Coping Skills to Manage the Emotional Stress of Chronic Pain

I have seen a line of thinking in some Christians circles that sees coping skills as dangerous because they are just a means of avoiding the real or underlying issues.

“Distracting yourself is dangerous, because you will never deal with what is actually going on in your heart.”

“Why would you use relaxation techniques when you could just pray?”

“The only coping skills I need are reading my Bible and being with God.”

I think I can pull some truth out of each of these statements, but they are also missing a few essential things.

1). Practicing spiritual disciplines and using wise coping skills are not mutually exclusive. Skills to cope with life and self-soothe in the midst of stressful situations are things you naturally learn if you grow up in a healthy environment. Some people didn’t grow up in a healthy environment and didn’t learn these skills.
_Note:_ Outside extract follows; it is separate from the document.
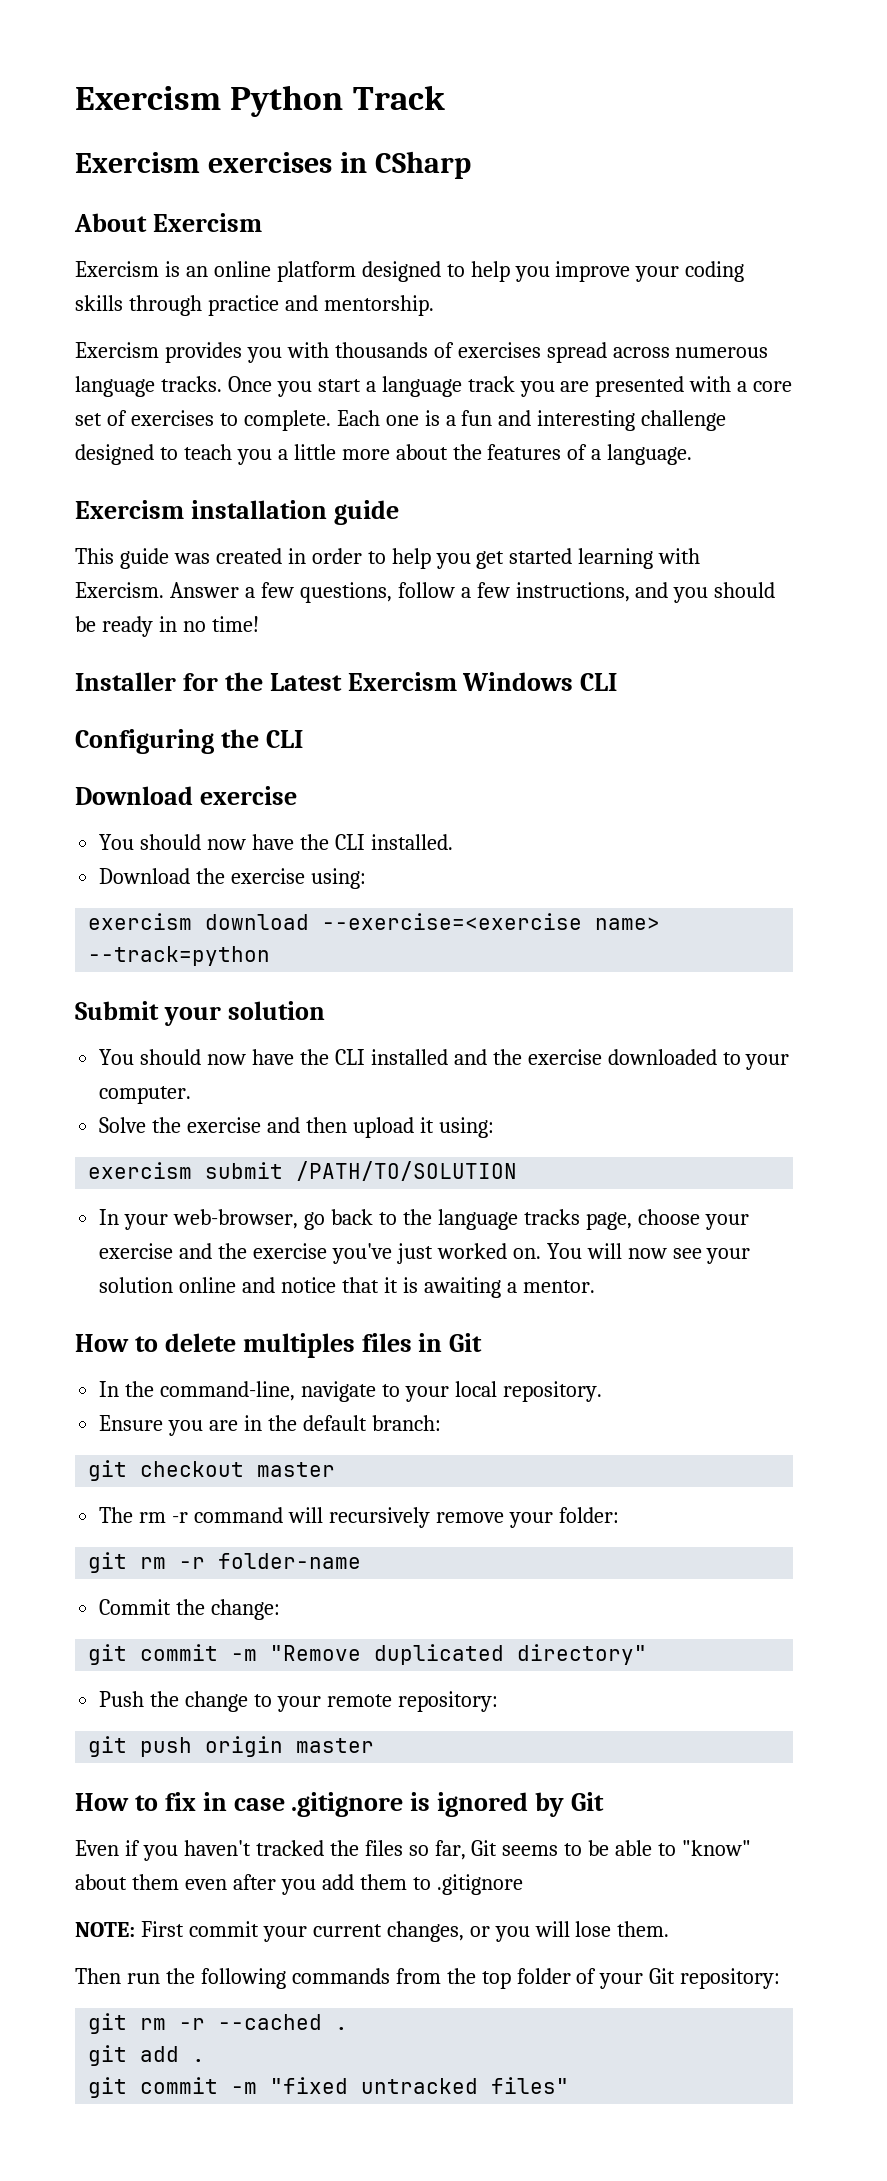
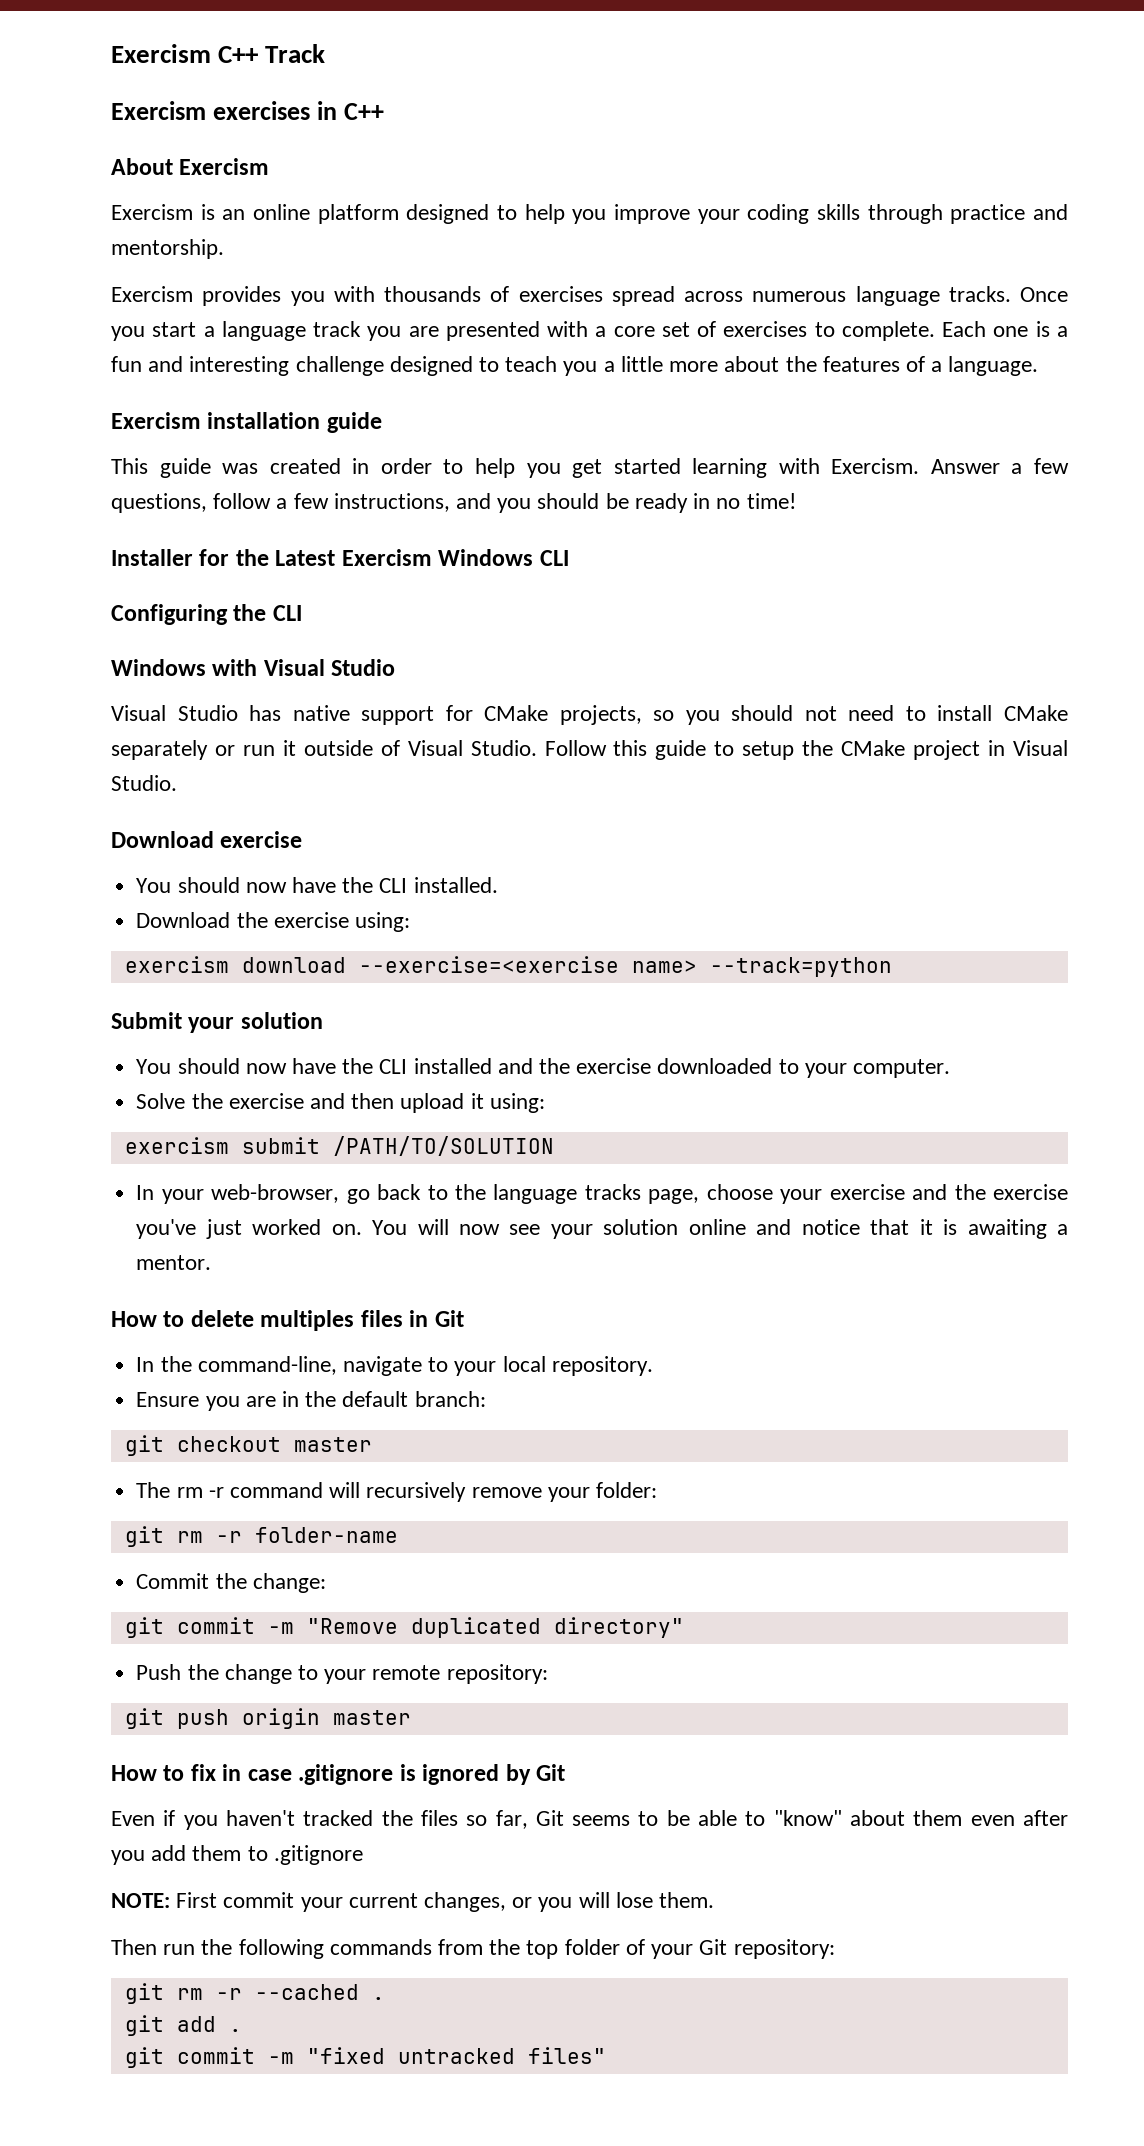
[75,85,344,117] Exercism Python -> [111,44,259,63] Exercism C++
[374,151,471,179] CSharp -> [343,103,384,120] C++
(303, 739) none -> [111,659,396,676] [111,705,1068,725] [111,740,1069,760] [111,775,177,791] // Windows with Visual Studio // Visual Studio has native support for CMake projects, so you should not need to install CMake separately or run it outside of Visual Studio. Follow this guide to setup the CMake project in Visual Studio.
And even for people who did, there is always room to grow in our ability to better manage life.

2). Many coping skills are specifically designed to address dysfunctions in our physical bodies such as unhealthy stress responses, faulty wiring in the brain, or an over-reactive nervous system. I see coping skills as tools God has given us to manage interplays of physical and emotional symptoms.

3). Finally, many coping skills are based on distraction and grounding techniques, which I believe are necessary skills when you are in the midst of unending and terribly stressful situations. Christians who don’t think you should distract yourself from the “real issues” must simply be unaware of the constant, never-ending toll chronic pain (and other life issues) can take on a person’s body and mind. Sometimes we need a break. Yes, we address the underlying issues. But doing that constantly would be too much. We need breaks.

I use coping skills to manage both the physical and emotional manifestations of chronic pain. I use some form of coping every single day. Many of these forms of coping have already been addressed on my blog. Some haven’t. I thought it would be helpful to pull all of them together as a resource for you to browse through.

Visualization strategies: Practicing these visualization strategies created by Dr Moskowitz was not life-changing for me, but they helped me sleep, and I go back to use them when I am flaring and have trouble falling asleep. Which, is actually kind of huge. I wrote two posts about these techniques, and I also recommend you check out this workbook.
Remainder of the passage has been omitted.